En cualquier caso, de forma tajante en un caso de nulidad de adquisición de participaciones preferentes por error vicio del consentimiento, ha mantenido en su sentencia de 30 de noviembre del 2016 que los efectos de la nulidad alcanzan a ambas partes, comercializadora y adquirentes y por tanto, declarada la nulidad de los contratos antedichos lo que procede es la restitución por parte de la demandada del capital invertido con deducción de lo percibido por la venta de las acciones canjeadas más los intereses legales de aquel capital invertido desde que lo fue y hasta el cobro del precio de las acciones canjeadas. A partir de esa fecha, los intereses se devengaran sobre la diferencia entre lo invertido y lo obtenido por la venta. De la cantidad resultante a favor de los demandantes se descontarán los rendimientos obtenidos por éstos con sus intereses legales desde su pago. Los intereses legales sobre las prestaciones a restituir por cada una de las partes se computaran hasta que se proceda a su liquidación.

En consecuencia, y en contra de los que previene la sentencia, también los rendimientos obtenidos por los ahora demandantes y los intereses devengados desde su percepción han de ser descontados de la cantidad que les ha de ser restituida como consecuencia de la nulidad de los contratos.
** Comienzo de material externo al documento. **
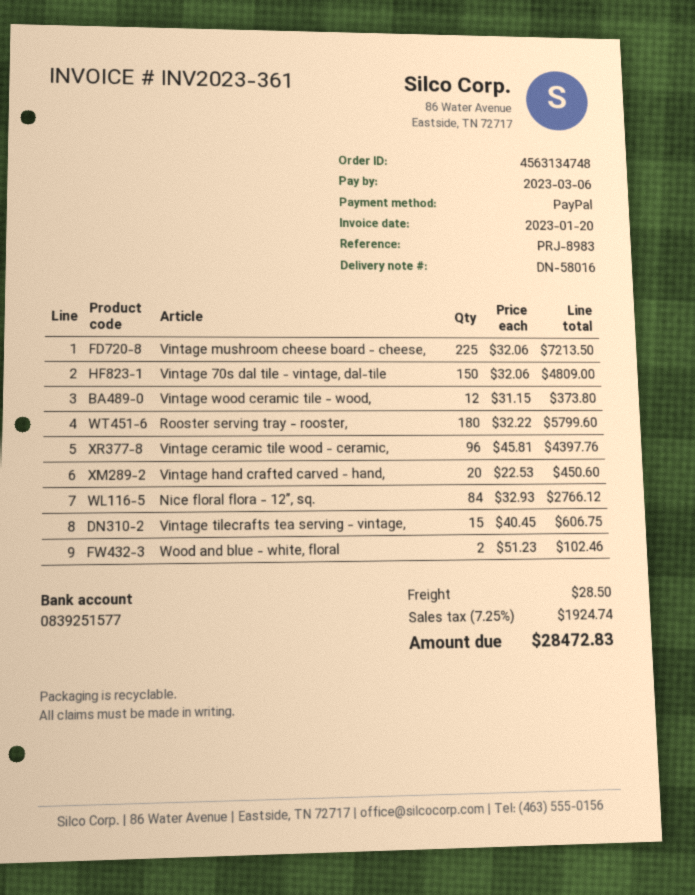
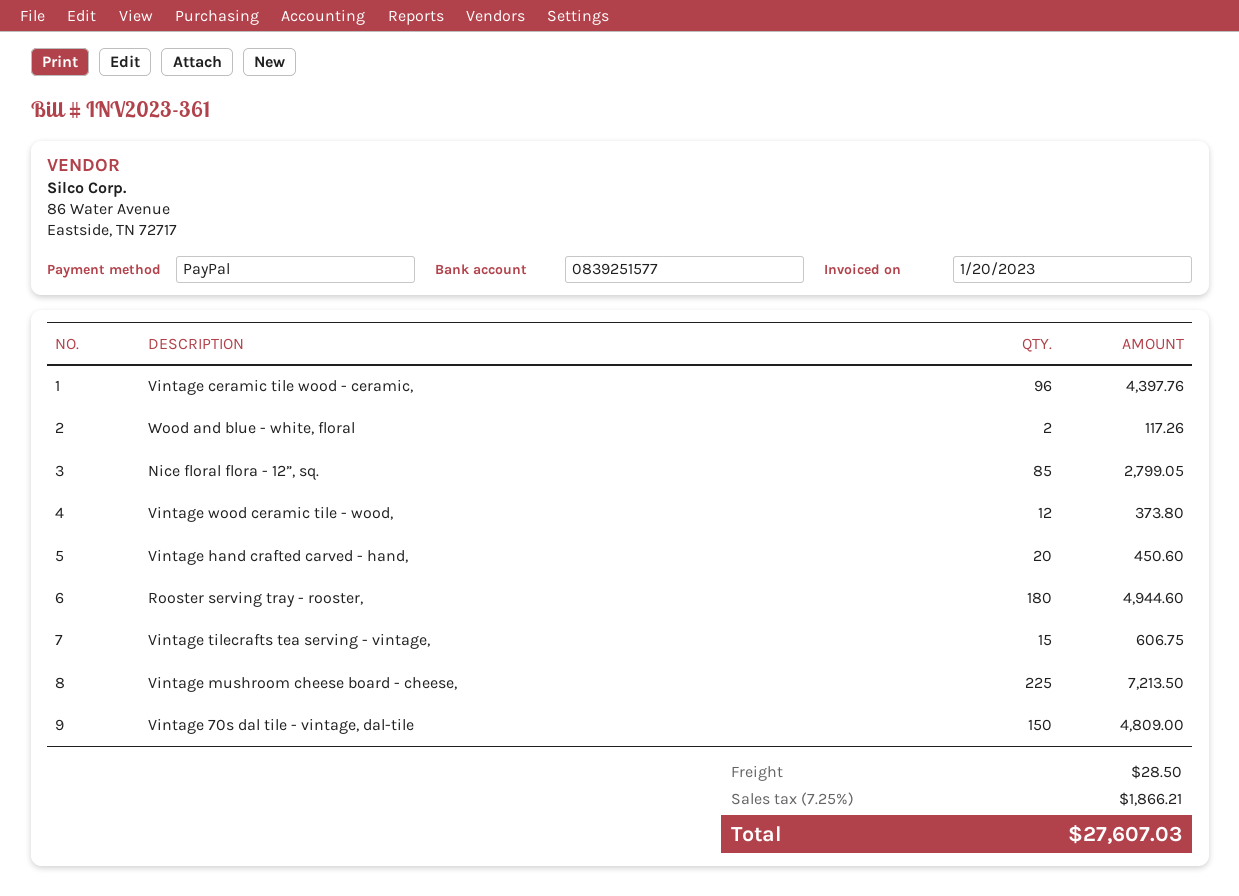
Rooster serving tray - rooster,: 180 for 5799.60 -> 180 for 4944.60
Nice floral flora - 12”, sq.: 84 for 2766.12 -> 85 for 2799.05
Wood and blue - white, floral: 2 for 102.46 -> 2 for 117.26
tax: 7.25% = 1924.74 -> 7.25% = 1866.21
total: 28472.83 -> 27607.03

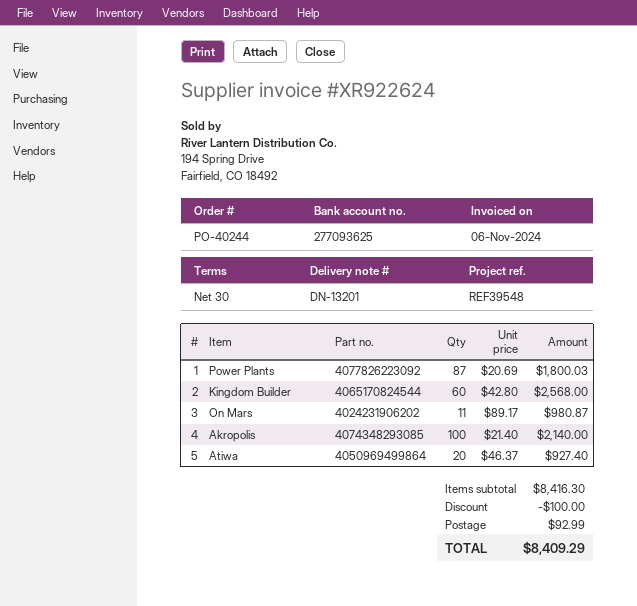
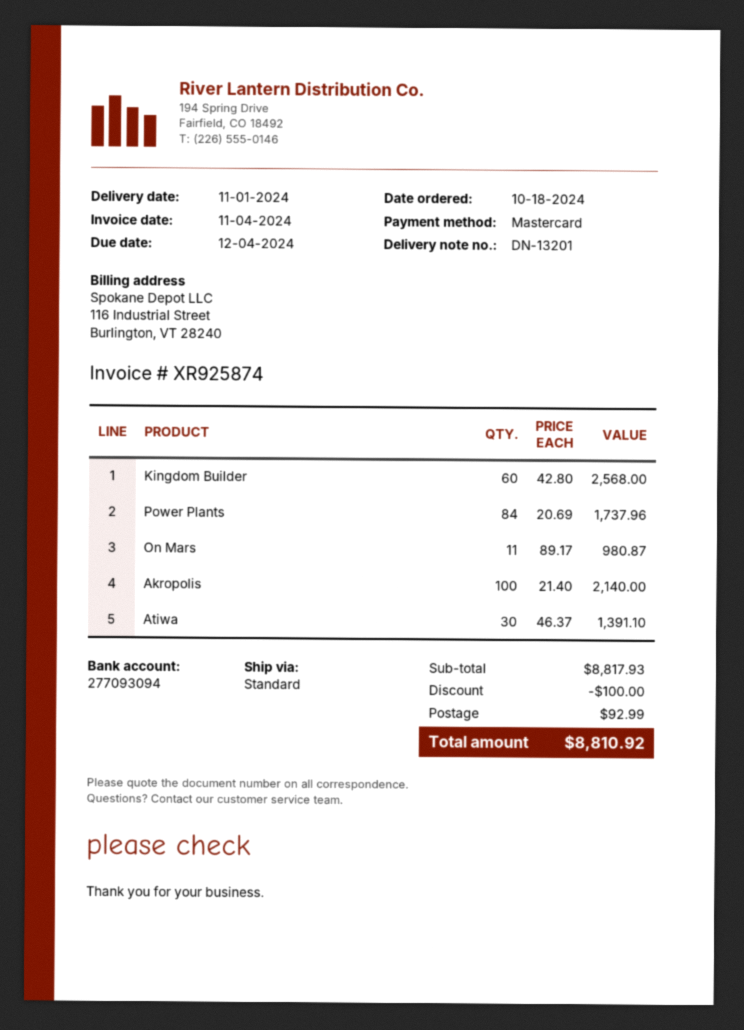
invoice number: XR922624 -> XR925874
invoice date: 2024-11-06 -> 2024-11-04
bank account: 277093625 -> 277093094
Power Plants: 87 x 20.69 = 1800.03 -> 84 x 20.69 = 1737.96
Atiwa: 20 x 46.37 = 927.40 -> 30 x 46.37 = 1391.10
subtotal: 8416.30 -> 8817.93
total: 8409.29 -> 8810.92

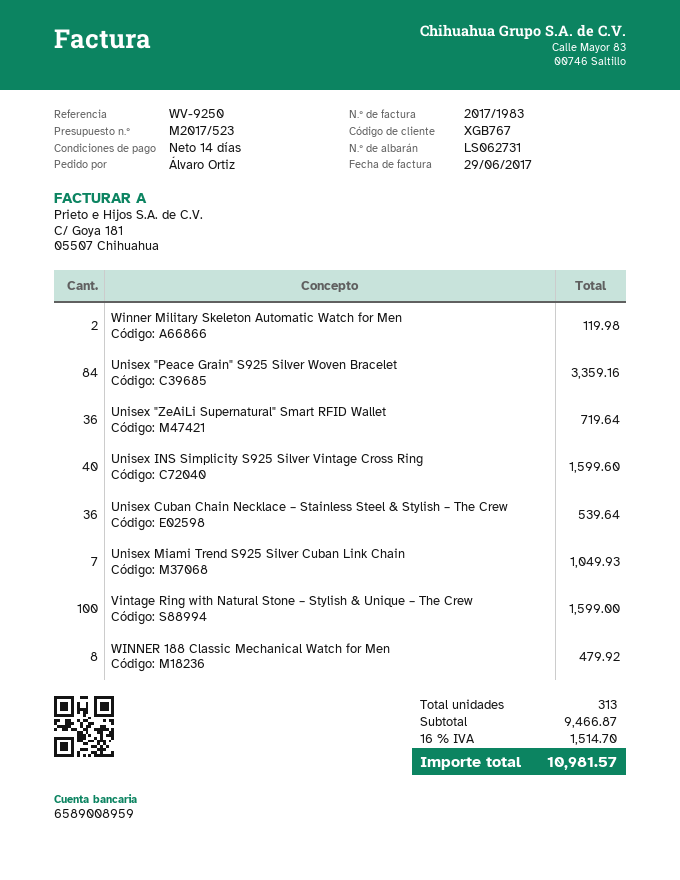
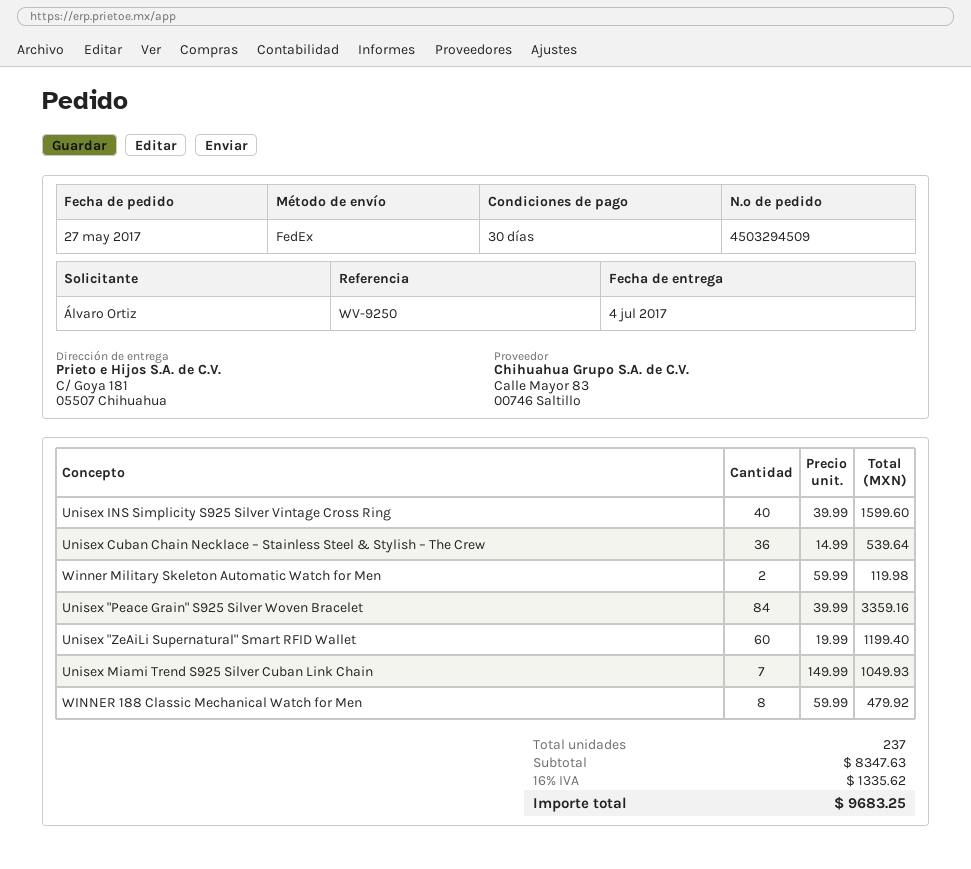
payment terms: 14 days -> 30 days
Unisex "ZeAiLi Supernatural" Smart RFID Wallet: 36 for 719.64 -> 60 for 1199.40
Vintage Ring with Natural Stone – Stylish & Unique – The Crew: 100 for 1599.00 -> none
total quantity: 313 -> 237
subtotal: 9466.87 -> 8347.63
tax: 16% = 1514.70 -> 16% = 1335.62
total: 10981.57 -> 9683.25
Por contra se mantiene que los intereses que devenga la inversión son los legales desde que esa cantidad fue entregada a la demandada.



SEXTO.-Costas.

Se mantiene el pronunciamiento de costas causadas en la 1ª instancia puesto que la demandada ya solicitó que, de la cantidad que debía restituirle la demandada, se descontaran 'los intereses obtenidos'. Ha sido el Juzgado quien no lo ha acordado así.

La estimación en parte del recurso comporta que no se haga expresa imposición de las costas que deriven de la apelación ( art.398.2 LEC).

Fallo

Estimar en parte el recurso de apelación interpuesto por BANCO BILBAO VIZCAYA ARGENTARIA, S.A. contra la sentencia dictada por el Juzgado de 1ª Instancia nº 5 de Vic en fecha 18 de abril de 2017 en el procedimiento del que derivan las presentes actuaciones y revocar esta resolución en el único sentido de acordar que los efectos de la nulidad comporta que los rendimientos obtenidos y sus intereses legales desde que fueron abonados han de ser deducidos de las cantidades que BBVA debe restituir a los demandantes.

No se hace imposición de las costas que derivan de la apelación.

Procédase a la devolución del depósito consignado al apelante.

La presente sentencia podrá ser susceptible de recurso de casación si concurren los requisitos legales ( art. 469- 477- disposición final 16 LEC), y se interpondrá, en su caso, ante este Tribunal en el plazo de veinte días a contar desde la notificación de la presente.

Firme esta resolución, devuélvanse los autos al Juzgado de su procedencia, con certificación de la misma.

Pronuncian y firman esta sentencia los indicados Magistrados integrantes de este Tribunal.